Mania following use of ibogaine: A case series.
The American journal on addictions – April 01, 2015
Source: PubMed
Summary
While ibogaine is explored for addiction treatment, new findings reveal a concerning link. This report details three cases where individuals, without prior bipolar diagnoses, developed mania after using ibogaine, often for self-treatment of opiate dependence. This marks the first documented association of ibogaine with manic episodes, highlighting the importance for clinicians to consider substance use history, including unregulated ibogaine, when assessing new onset mania. Understanding these risks is crucial given the growing interest in this substance.
Abstract
Ibogaine is a naturally occurring hallucinogen with postulated anti-addictive qualities. While illegal domestically, a growing number of individuals have sought it out for treatment of opiate dependence, primarily in poorly regulated overseas clinics. Existing serious adverse events include cardiac and vestibular toxicity, though ours is the first report of mania stemming from its use. To report on a case series of psychiatric emergency room patients whose unregulated use of ibogaine resulted in mania in three patients with no prior diagnosis of bipolar illness.

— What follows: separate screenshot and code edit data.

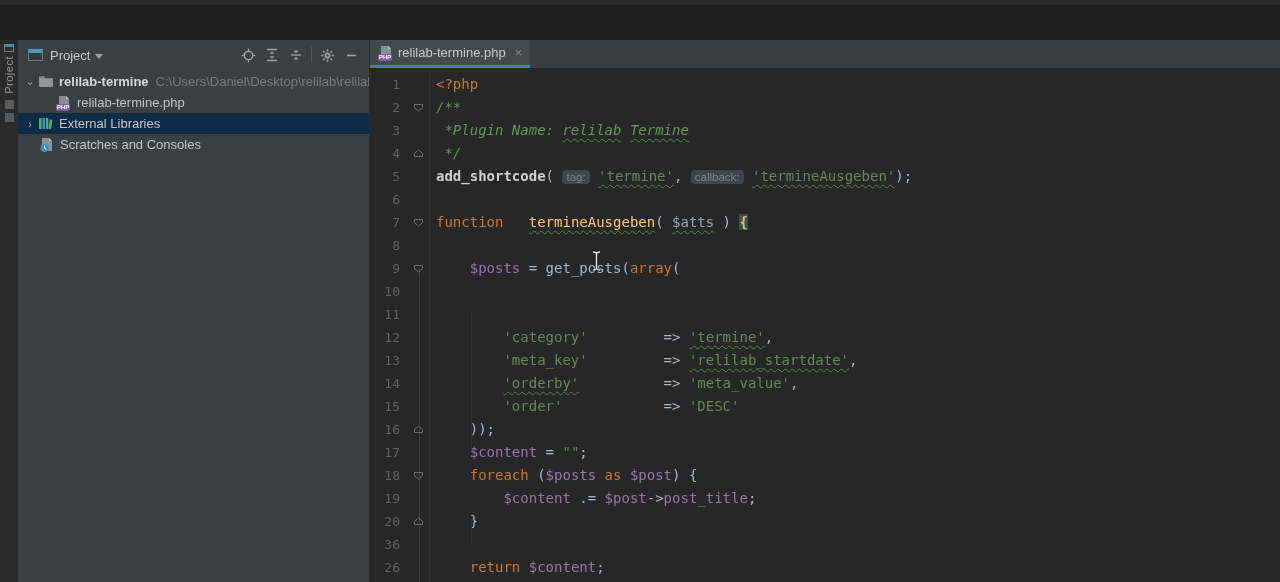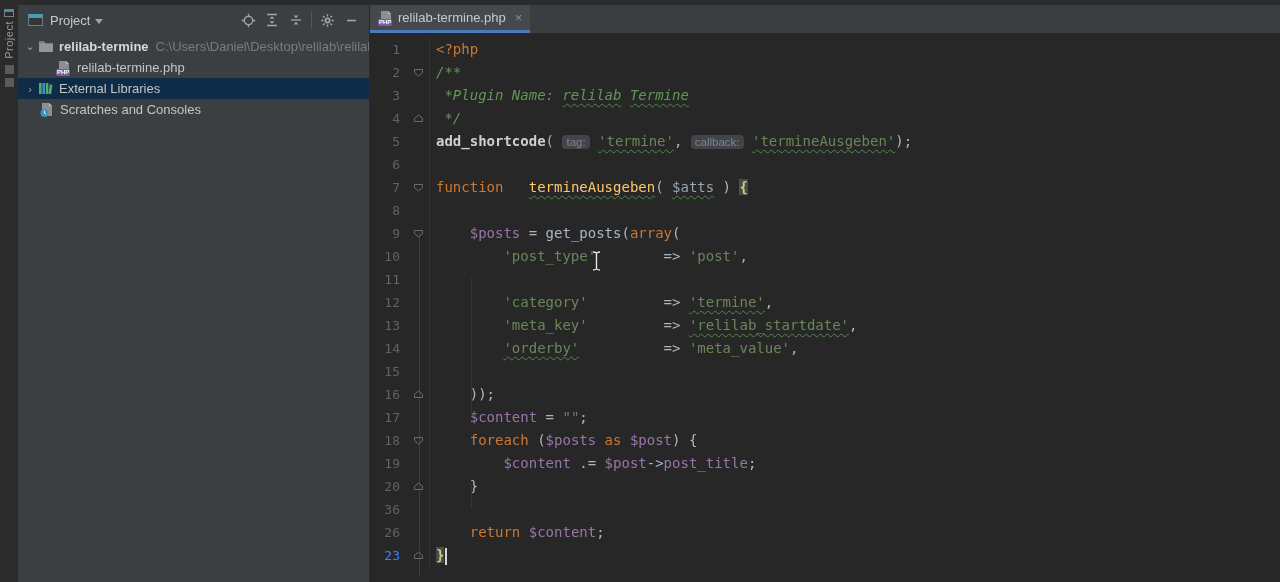"Project" .main { margin-top: none -> 35px }
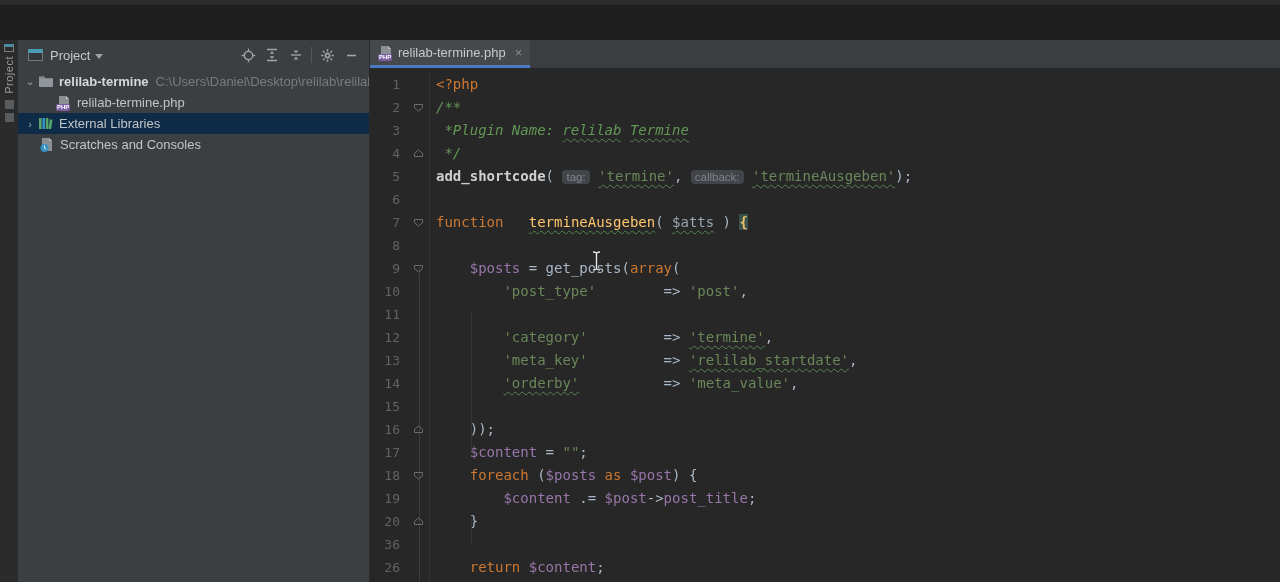"'post_type' => 'post'," span.code { html: <span><span> </span><span>'post_type'</span><span> =&gt; </span><span>'post'</span><span>,</span></span> -> none }
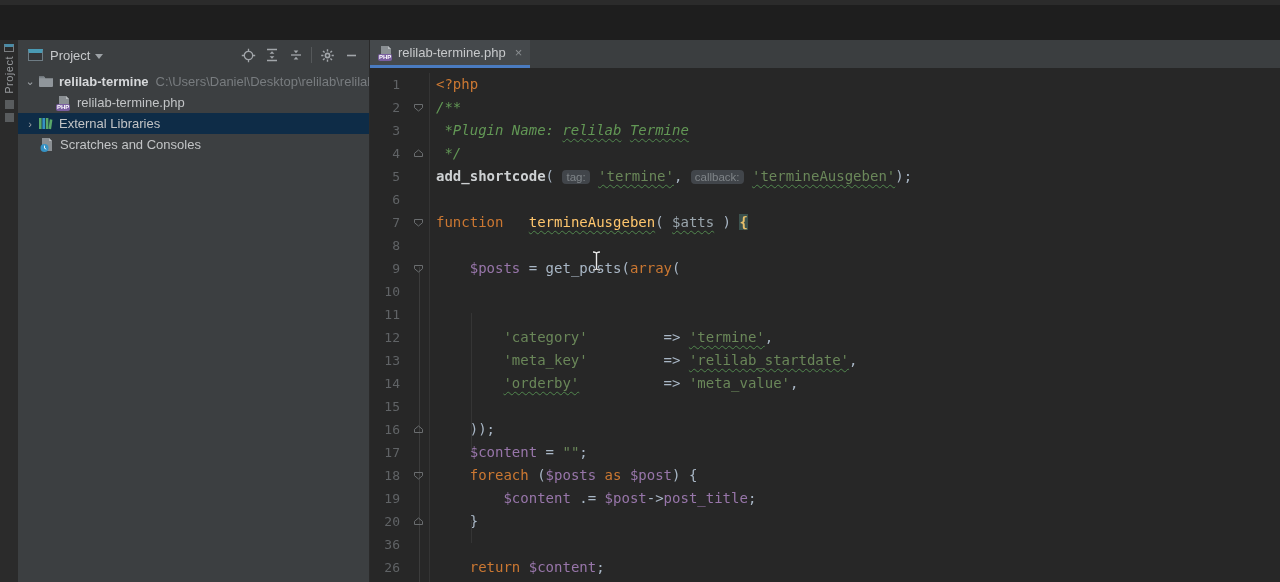"'order' => 'DESC'" span.code { html: none -> <span><span> </span><span>'order'</span><span> =&gt; </span><span>'DESC'</span></span> }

Review and summarize charts of three cases. Relevant literature was also reviewed for discussion. Two cases of reported ibogaine ingestion for self-treatment of addictions, and one for psycho-spiritual experimentation resulted in symptoms consistent with mania. No prior reports of mania were found in the literature, and the literature suggests growing popularity of ibogaine's use. The three cases presented demonstrate a temporal association between ibogaine ingestion and subsequent development of mania. In light of these cases, clinicians faced with a new onset mania may benefit from careful substance use and treatment history, specifically regarding opiates. In the vulnerable and often desperate addiction population, in particular, the number of patients seeking this treatment appears to be growing. We advise clinicians to be prepared for discussing the safety, efficacy, and paucity of good data regarding ibogaine with patients who may be considering its use. (Am J Addict 2015;24:203-205).